15 Mr Endresz relied on an affidavit sworn by him on 9 June 2020.
Relevant facts
16 The Commonwealth commenced the ACTSC proceedings in January 1999.
17 According to Mr Endresz, the ACTSC proceedings concerned payments of $6 million of the Commonwealth’s funds to CTC Resources NL in April 1998 and $2.725 million of the Commonwealth’s funds to the Davis Samuel partnership in September 1998. The payments were made by David Muir, an employee of a contractor of the Commonwealth, Callform Pty Ltd. Mr Muir was subsequently convicted in the ACTSC of defrauding the Commonwealth in respect of the payments.
18 On 1 August 2013, Refshauge J handed down judgment on liability in the ACTSC proceedings: Commonwealth v Davis Samuel (No 7) [2013] ACTSC 146.
19 As summarised by Mr Endresz, Refshauge J found that the April and September 1998 payments were ultra vires of the Commonwealth as they were made without Parliamentary authority and therefore illegal and void. His Honour also found that Mr Muir and Callform breached fiduciary duties owed to the Commonwealth in making the payments. Refshauge J went on to conclude, relevantly, that Mr Endresz (among others) was liable under the second limb of Barnes v Addy for knowingly assisting in the breaches of fiduciary duty.
20 On 21 November 2014, the final orders were made against Mr Endresz and others, including Order C.3 referred to above.
21 On 23 December 2014, Mr Endresz and others filed an appeal in the ACT Court of Appeal from the final orders (ACT appeal).
22 In May 2016, Refshauge J heard an application made by Mr Endresz and others to set aside the final orders ex debito justitiae.
23 On 30 June 2016, the ACT appeal was dismissed for want of prosecution: Davis Samuel Pty Ltd v Commonwealth of Australia [2016] ACTCA 22 at [138].
24 On 13 January 2017, Refshauge ACJ dismissed the application heard in May 2016: Commonwealth of Australia v Davis Samuel Pty Limited & Ors (No 11) [2017] ACTSC 2 (Davis Samuel (No 11)).
25 On 12 April 2017, the Commonwealth filed creditor’s petitions against Mr Endresz and other defendants arising from acts of bankruptcy through non-compliance with bankruptcy notices issued in respect of the final orders.
26 On 18 May 2018, Neville J made orders after the event, relevantly extending the creditor’s petition against Mr Endresz which otherwise had lapsed on 12 April 2018: Commonwealth of Australia & Anor v Endresz & Ors [2018] FCCA 1543.
27 On 8 March 2019, Flick J made orders sequestering the estate of Mr Endresz and others: Commonwealth of Australia v Endresz [2019] FCA 301 (Flick J’s judgment).
28 On 15 November 2019, by the 2019 Full Court judgment, the Full Court set aside the orders of Flick J on the grounds that the creditor’s petitions had lapsed, but rejected the appeal on all substantive grounds of opposition raised by Mr Endresz and other judgment debtors.
29 On 5 February 2020, the bankruptcy notice on which the Commonwealth now relies was issued.
30 On 11 February 2020, the bankruptcy notice was served on Mr Endresz.
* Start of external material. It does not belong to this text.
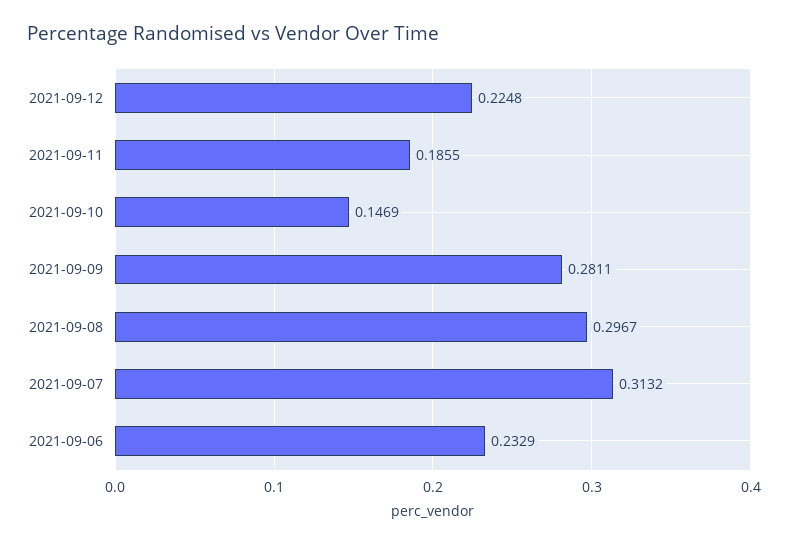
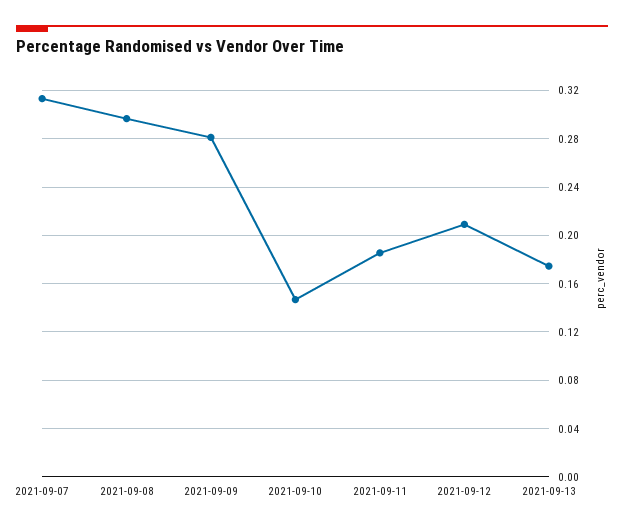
2021-09-12: 0.2248 -> 0.21
2021-09-06: 0.2329 -> none
2021-09-13: none -> 0.175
31 Mr Endresz did not comply with the bankruptcy notice.
Mr Endresz’s arguments against sequestration order
No debt owing “in truth and reality”
32 Mr Endresz acknowledged that similar arguments in relation to whether there is a debt owing “in truth and reality” were considered in the 2019 Full Court judgment.
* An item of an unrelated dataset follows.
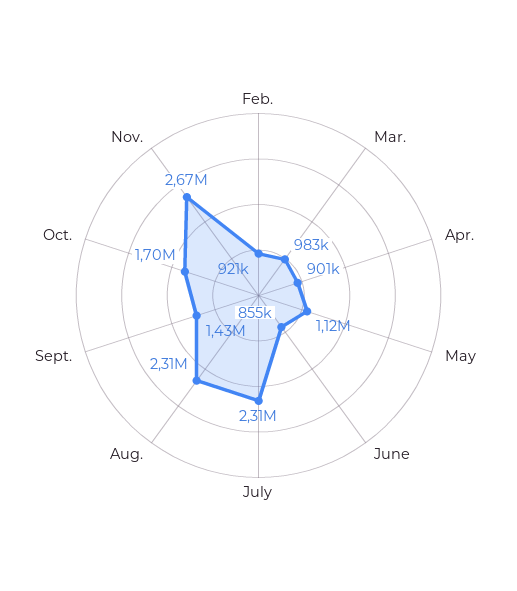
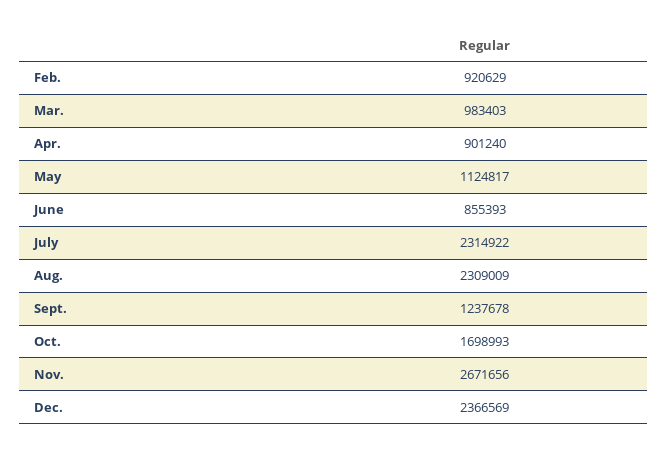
Sept.: 1430000 -> 1237678
Dec.: none -> 2366569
33 Mr Endresz noted (and the Commonwealth did not dispute) that the Full Court’s consideration of those arguments did not form part of the ratio decidendi of the Full Court in granting the appeal: see Garcia v National Australia Bank Ltd [1998] HCA 48; (1998) 194 CLR 395 at [56].
34 Mr Endresz submitted that this Court is bound to consider the arguments afresh and is not bound by the dicta of the Full Court in considering the similar arguments before it. In particular, it is submitted that the Full Court did not properly construe the ambit of the AOA in the ACTSC proceedings and did not properly contend with the special status of the Commonwealth in respect of payments made out of consolidated revenue without Parliamentary authority.
Orders for equitable compensation lay outside the AOA
Mr Endresz’s submissions
35 Mr Endresz contended that the final orders are “a nullity” because no claims for equitable relief were made in the AOA, on the basis of which the matter proceeded before the ACTSC. For this reason, Mr Endresz contended, the equitable jurisdiction of the ACTSC was never invoked by the Commonwealth in the ACTSC proceedings.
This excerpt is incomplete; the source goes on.